- Runtime: O(S * T) + O(T) but O(S * (S+T)) + O(T) due to string slicing
- Space: O(S) + O(T)
- S = Number of characters in string S
- T = Number of characters in string T
So the definition of a result requires the substring to contain all characters in T. It then wants the smallest substring. With that, we have to begin the solution by finding the first instance of that substring. Once we have that, we need to basically prune it, remove the extra characters from this substring to get the minimum substring. Finally, we keep repeating this until we reach the end. We can traverse the string via. two pointers, a left and right iterator. Right is bound within the given string S and left is bound within the substring created by the right pointer. This is an example of a sliding window.
To figure out if we have all the characters in this substring, we would have to count T via. a dictionary. This is our known count that is required for each substring. Then we have to keep a dynamic counter, decrementing and incrementing character counts as we move across the string. With this, after we moved the right pointer to the right, we can use these two dictionaries to check if this is a substring that meets the requirements. If so, we can then try pruning with the left pointer all the way to the right pointer or if it doesn't meet the requirement.
For the run-time, worst case, we will be visiting each character twice.
You may think that the run-time for this is exponential, especially when we are checking the two dictionaries. However, don't be mistaken, the comparison is actually a constant T run-time, it doesn't change based on S, but rather on T. There is one slight problem, python's implementation of string concatention is actually O(N). When the question wants the actual substring and not a count, even using a deque will not solve this problem. So this implementation is technically O(S * (S+T)) due to python.
We could use indexes instead of string slices, however, the code gets complex. When implementing these type of two pointer questions, I recommend to avoid using indexes as much as possible and use iterators. It is very easy to get a one off error doing these and within a 30 minute timeframe, it is very risky. Just talk about how to refactor with indexes.

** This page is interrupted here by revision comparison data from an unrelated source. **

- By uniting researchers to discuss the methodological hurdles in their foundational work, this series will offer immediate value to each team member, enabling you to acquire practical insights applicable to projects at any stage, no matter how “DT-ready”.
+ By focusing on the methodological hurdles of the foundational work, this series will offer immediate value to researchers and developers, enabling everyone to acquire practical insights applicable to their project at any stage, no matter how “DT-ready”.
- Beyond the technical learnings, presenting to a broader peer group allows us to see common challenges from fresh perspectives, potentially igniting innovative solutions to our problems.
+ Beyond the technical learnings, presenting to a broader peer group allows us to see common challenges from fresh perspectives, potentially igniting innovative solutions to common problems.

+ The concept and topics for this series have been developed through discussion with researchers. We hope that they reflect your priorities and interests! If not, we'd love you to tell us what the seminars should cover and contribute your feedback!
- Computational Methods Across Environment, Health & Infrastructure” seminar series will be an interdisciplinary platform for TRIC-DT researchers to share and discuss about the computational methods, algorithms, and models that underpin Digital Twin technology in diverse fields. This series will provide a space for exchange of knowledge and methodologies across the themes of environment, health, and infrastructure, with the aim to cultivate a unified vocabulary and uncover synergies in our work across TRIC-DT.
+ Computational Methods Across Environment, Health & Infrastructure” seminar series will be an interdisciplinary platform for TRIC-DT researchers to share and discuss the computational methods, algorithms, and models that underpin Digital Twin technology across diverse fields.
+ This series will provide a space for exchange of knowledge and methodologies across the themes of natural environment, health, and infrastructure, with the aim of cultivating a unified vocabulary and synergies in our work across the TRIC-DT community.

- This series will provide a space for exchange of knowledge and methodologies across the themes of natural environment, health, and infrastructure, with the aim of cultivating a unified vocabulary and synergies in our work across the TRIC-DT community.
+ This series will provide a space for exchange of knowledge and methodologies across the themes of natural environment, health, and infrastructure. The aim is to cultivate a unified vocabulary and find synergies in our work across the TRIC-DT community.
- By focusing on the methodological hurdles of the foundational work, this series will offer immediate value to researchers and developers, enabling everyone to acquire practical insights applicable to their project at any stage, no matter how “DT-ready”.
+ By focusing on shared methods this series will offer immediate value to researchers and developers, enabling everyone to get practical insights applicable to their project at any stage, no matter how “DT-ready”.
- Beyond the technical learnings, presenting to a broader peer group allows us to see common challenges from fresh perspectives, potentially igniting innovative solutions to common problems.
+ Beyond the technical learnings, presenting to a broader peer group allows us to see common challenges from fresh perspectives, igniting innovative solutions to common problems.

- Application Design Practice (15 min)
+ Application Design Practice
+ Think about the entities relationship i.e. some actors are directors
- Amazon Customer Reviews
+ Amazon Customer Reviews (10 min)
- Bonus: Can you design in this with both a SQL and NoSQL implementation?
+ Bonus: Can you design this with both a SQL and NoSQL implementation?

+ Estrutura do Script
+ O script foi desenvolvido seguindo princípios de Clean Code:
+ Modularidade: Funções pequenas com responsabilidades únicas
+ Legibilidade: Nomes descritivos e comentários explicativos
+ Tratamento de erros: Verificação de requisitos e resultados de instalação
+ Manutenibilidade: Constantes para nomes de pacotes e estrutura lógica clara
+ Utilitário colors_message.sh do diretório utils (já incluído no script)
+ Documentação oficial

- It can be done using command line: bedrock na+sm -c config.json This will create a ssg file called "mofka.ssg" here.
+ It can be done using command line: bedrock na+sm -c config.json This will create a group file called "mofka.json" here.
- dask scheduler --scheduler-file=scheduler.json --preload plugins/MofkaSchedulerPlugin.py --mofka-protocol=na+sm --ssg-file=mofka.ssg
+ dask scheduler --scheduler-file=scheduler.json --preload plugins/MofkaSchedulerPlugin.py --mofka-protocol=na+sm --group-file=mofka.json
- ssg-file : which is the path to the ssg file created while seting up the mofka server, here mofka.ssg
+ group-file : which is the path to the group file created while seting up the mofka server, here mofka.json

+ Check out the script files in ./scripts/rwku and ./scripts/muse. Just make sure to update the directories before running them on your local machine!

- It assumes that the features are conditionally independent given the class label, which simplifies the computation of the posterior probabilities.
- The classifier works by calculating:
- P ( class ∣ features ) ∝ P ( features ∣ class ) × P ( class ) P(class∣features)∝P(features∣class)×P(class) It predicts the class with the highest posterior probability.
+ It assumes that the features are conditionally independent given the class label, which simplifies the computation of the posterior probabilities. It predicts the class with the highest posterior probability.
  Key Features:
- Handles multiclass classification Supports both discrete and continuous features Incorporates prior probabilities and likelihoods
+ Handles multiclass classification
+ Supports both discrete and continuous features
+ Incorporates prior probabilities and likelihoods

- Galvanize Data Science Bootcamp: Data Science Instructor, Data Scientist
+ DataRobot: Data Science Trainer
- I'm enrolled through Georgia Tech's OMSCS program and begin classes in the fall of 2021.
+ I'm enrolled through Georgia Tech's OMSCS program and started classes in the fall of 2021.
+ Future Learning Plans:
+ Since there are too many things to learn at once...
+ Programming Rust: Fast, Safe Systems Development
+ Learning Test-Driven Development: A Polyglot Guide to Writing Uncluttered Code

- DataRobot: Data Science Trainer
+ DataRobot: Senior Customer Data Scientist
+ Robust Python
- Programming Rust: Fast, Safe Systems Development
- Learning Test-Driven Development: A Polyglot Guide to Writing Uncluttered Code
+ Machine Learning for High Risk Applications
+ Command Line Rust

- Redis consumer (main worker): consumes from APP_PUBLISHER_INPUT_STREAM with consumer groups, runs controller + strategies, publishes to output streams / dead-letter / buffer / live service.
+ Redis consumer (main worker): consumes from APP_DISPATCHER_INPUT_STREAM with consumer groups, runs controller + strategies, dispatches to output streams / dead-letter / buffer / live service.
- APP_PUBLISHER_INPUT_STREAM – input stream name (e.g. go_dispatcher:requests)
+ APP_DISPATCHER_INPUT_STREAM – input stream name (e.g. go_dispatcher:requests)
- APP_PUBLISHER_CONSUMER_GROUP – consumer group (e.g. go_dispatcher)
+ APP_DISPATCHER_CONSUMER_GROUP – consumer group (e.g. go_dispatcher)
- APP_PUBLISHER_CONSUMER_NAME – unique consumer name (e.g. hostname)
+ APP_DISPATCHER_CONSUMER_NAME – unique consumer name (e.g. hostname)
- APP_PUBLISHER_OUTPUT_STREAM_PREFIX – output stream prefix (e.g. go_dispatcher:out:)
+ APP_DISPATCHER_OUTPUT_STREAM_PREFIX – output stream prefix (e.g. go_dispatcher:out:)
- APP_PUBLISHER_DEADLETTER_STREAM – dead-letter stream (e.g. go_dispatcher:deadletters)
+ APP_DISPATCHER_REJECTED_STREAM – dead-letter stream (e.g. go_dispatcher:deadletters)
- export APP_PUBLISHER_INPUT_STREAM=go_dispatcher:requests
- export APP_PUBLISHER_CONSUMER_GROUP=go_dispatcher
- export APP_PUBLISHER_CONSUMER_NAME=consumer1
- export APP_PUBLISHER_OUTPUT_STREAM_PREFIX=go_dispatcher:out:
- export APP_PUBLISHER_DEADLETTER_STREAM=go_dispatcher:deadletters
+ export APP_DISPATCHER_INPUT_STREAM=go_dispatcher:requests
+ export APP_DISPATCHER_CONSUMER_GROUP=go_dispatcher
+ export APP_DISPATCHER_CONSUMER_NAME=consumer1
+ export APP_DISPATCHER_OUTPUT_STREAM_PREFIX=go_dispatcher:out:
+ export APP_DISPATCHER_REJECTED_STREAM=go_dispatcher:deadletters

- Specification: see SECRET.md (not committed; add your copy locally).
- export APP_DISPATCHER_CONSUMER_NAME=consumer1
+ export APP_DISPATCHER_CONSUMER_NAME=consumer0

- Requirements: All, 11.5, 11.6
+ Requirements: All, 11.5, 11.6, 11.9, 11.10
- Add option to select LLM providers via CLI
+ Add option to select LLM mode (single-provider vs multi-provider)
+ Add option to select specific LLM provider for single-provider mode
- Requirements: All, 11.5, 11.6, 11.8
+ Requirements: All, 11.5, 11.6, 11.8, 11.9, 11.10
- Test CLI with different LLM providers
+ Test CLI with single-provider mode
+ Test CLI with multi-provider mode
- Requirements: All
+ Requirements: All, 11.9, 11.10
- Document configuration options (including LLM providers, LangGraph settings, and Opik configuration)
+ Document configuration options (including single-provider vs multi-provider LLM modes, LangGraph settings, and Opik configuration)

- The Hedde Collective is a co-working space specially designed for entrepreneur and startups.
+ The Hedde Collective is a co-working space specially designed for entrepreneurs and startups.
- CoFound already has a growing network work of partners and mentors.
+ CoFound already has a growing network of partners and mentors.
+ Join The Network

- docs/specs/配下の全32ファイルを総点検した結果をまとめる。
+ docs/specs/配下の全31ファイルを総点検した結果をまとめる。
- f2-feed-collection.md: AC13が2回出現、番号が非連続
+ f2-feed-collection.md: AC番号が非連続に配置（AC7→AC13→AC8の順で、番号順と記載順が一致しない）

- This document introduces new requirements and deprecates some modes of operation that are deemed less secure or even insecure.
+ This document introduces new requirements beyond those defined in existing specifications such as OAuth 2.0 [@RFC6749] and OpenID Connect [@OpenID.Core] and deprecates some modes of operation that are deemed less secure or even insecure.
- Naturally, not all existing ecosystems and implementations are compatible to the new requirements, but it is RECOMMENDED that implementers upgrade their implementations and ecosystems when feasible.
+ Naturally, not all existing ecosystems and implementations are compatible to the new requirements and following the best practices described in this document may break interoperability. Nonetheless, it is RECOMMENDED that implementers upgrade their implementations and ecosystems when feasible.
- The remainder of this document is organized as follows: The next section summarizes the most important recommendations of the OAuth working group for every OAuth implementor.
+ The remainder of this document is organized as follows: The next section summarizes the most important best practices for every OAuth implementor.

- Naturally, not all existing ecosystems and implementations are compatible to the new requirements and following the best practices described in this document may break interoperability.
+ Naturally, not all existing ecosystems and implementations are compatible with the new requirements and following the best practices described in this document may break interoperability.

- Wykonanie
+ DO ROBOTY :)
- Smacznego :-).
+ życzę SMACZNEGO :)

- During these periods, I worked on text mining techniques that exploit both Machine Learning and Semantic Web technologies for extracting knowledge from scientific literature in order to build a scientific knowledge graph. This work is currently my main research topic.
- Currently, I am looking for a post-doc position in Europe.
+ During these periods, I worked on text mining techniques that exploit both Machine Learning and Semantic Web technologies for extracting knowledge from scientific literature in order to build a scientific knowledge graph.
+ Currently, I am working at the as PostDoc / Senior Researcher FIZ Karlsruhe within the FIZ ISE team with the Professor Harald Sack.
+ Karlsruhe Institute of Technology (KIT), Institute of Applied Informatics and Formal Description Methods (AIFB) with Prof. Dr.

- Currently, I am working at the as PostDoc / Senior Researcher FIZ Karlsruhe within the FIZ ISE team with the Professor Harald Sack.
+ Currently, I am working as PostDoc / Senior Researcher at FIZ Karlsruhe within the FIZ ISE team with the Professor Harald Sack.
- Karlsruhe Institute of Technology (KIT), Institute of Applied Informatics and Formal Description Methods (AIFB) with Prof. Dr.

from collections import defaultdict
from collections import Counter
class Solution:
def minWindow(self, s: str, t: str) -> str:
all_ch_counts = Counter(t)
ch_to_n_counts = defaultdict(int)
str_builder, min_substr, found = '', s, False
for right_ch in s:
ch_to_n_counts[right_ch] += 1
str_builder += right_ch
if chars_occur_ge(ch_to_n_counts, all_ch_counts):
for left_ch in str_builder:
if chars_occur_ge(ch_to_n_counts, all_ch_counts):
found = True
if len(str_builder) < len(min_substr):
min_substr = str_builder
else:
break
ch_to_n_counts[left_ch] -= 1
str_builder = str_builder[1:]
return min_substr if found else ''
def chars_occur_ge(ch_to_n_counts, all_ch_counts):
for ch, count in all_ch_counts.items():
if ch not in all_ch_counts or ch_to_n_counts[ch] < count:
return False
return True
- Runtime: O(S) + O(T) but O(S * S) + O(T) due to string slicing
- Space: O(S) + O(T)
- S = Number of characters in string S
- T = Number of characters in string T
We can further improve the solution by optimizing the way we check if its a valid substring. We can still use a dictionary to count the occurances, but we can also keep a separate count for the unique characters in T. This will represent the number of unique valid characters of T.
If T = 'abcc', then there are 3 keys in the dictionary. Whenever we increment a key in the dictionary, we can then compare the dictionary T's count with dictionary S's count. If S's count equals exactly what T's count is, then we just got one of the 3 keys validated. If we decrement, and S's count is T's count-1, then we just unvalidated one of those keys.
This will remove the need to traverse all the keys whenever we need to revalidate the substring. Hence, this validation will run at O(1). String slicing will still slow us down however.
from collections import defaultdict
from collections import Counter
class Solution:
def minWindow(self, s: str, t: str) -> str:
char_counter = CharacterCounter(t)
str_builder, min_substr, found = '', s, False
for right_ch in s:
char_counter += right_ch
str_builder += right_ch
if char_counter.is_valid:
for left_ch in str_builder:
if char_counter.is_valid:
found = True
if len(str_builder) < len(min_substr):
min_substr = str_builder
else:
break
char_counter -= left_ch
str_builder = str_builder[1:]
return min_substr if found else ''
class CharacterCounter:
def __init__(self, source_str):
self._ch_to_n_counts = defaultdict(int)
self._source_counts = Counter(source_str)
self._n_valid_chars = 0
def __iadd__(self, char):
self._ch_to_n_counts[char] += 1
if char in self._source_counts and self._ch_to_n_counts[char] == self._source_counts[char]:
self._n_valid_chars += 1
return self
def __isub__(self, char):
self._ch_to_n_counts[char] -= 1
if char in self._source_counts and self._ch_to_n_counts[char] == self._source_counts[char]-1:
self._n_valid_chars -= 1
return self
@property
def is_valid(self):
return self._n_valid_chars == len(self._source_counts.keys())
- Runtime: O(S) + O(T)
- Space: O(S) + O(T)
- S = Number of characters in string S
- T = Number of characters in string T
from collections import defaultdict
from collections import Counter
class Solution:
def minWindow(self, s: str, t: str) -> str:
char_counter = CharacterCounter(t)
left_i, left_i_result, right_i_result = 0, 0, len(s)-1
found = False
for right_i, right_ch in enumerate(s):
char_counter += right_ch
if char_counter.is_valid:
while left_i <= right_i and char_counter.is_valid:
found = True
if right_i-left_i < right_i_result-left_i_result:
right_i_result, left_i_result = right_i, left_i
char_counter -= s[left_i]
left_i += 1
return s[left_i_result:right_i_result+1] if found else ''
class CharacterCounter:
def __init__(self, source_str):
self._ch_to_n_counts = defaultdict(int)
self._source_counts = Counter(source_str)
self._n_valid_chars = 0
def __iadd__(self, char):
self._ch_to_n_counts[char] += 1
if char in self._source_counts and self._ch_to_n_counts[char] == self._source_counts[char]:
self._n_valid_chars += 1
return self
def __isub__(self, char):
self._ch_to_n_counts[char] -= 1
if char in self._source_counts and self._ch_to_n_counts[char] == self._source_counts[char]-1:
self._n_valid_chars -= 1
return self
@property
def is_valid(self):
return self._n_valid_chars == len(self._source_counts.keys())